* **Work request**:
Take the line with "100% rostlinný pomocník" and all lines after it, through the end of the records below, and repeat them exactly.

* **Records to use**:

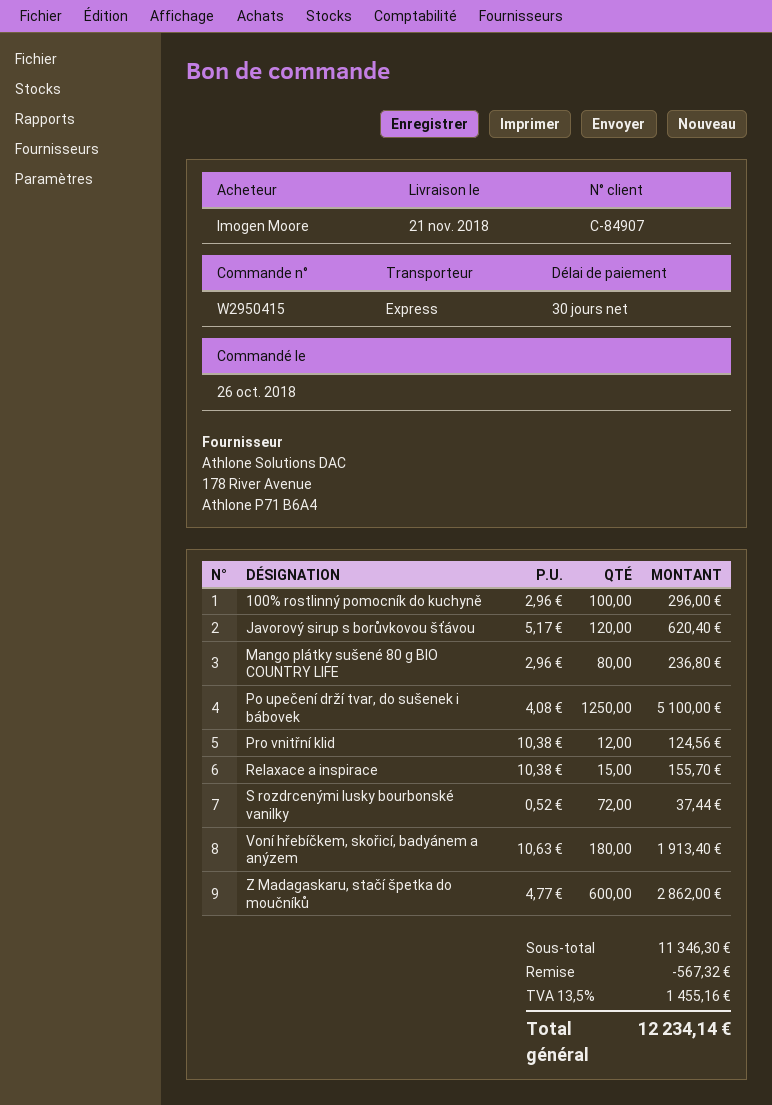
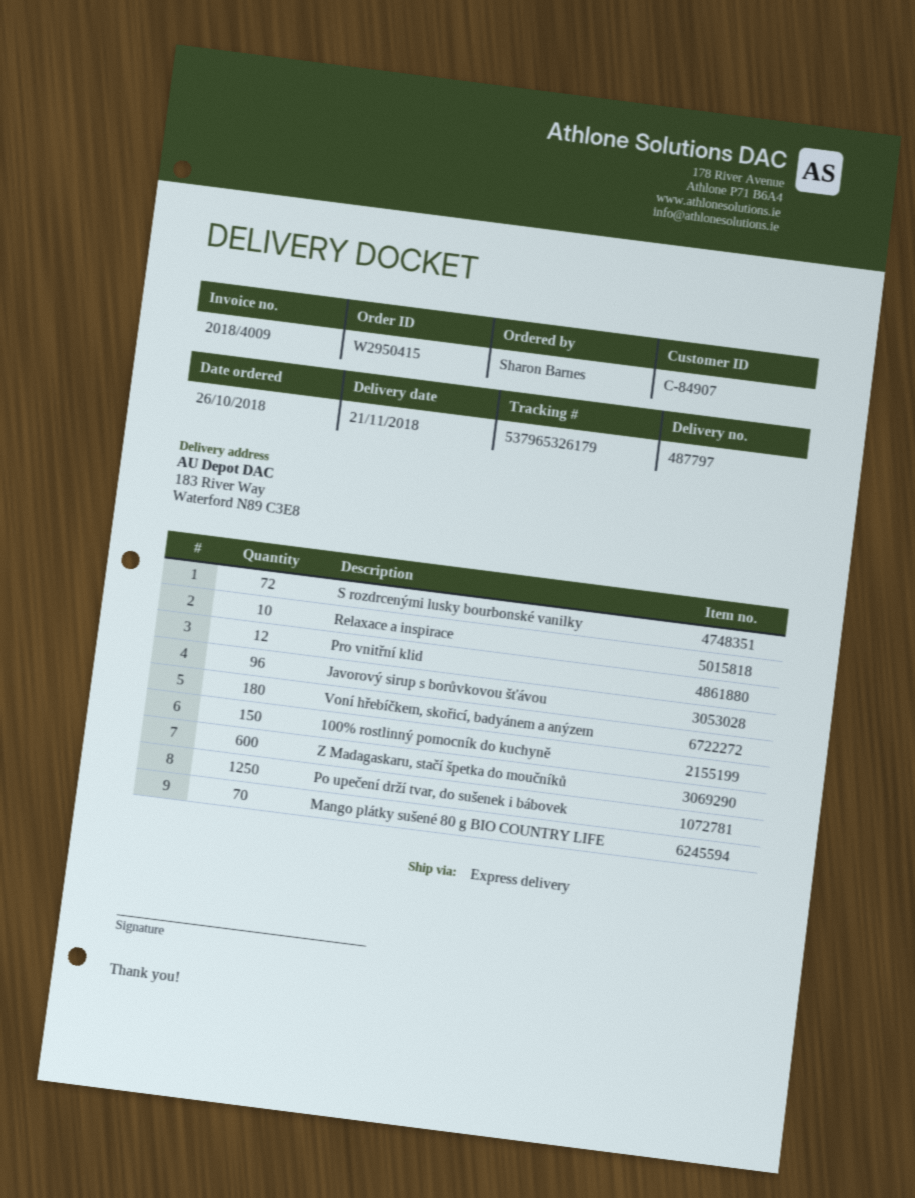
ordered by: Imogen Moore -> Sharon Barnes
100% rostlinný pomocník do kuchyně: 100 -> 150
Javorový sirup s borůvkovou šťávou: 120 -> 96
Mango plátky sušené 80 g BIO COUNTRY LIFE: 80 -> 70
Relaxace a inspirace: 15 -> 10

* **Solution for this problem**:
100% rostlinný pomocník do kuchyně: 100 -> 150
Javorový sirup s borůvkovou šťávou: 120 -> 96
Mango plátky sušené 80 g BIO COUNTRY LIFE: 80 -> 70
Relaxace a inspirace: 15 -> 10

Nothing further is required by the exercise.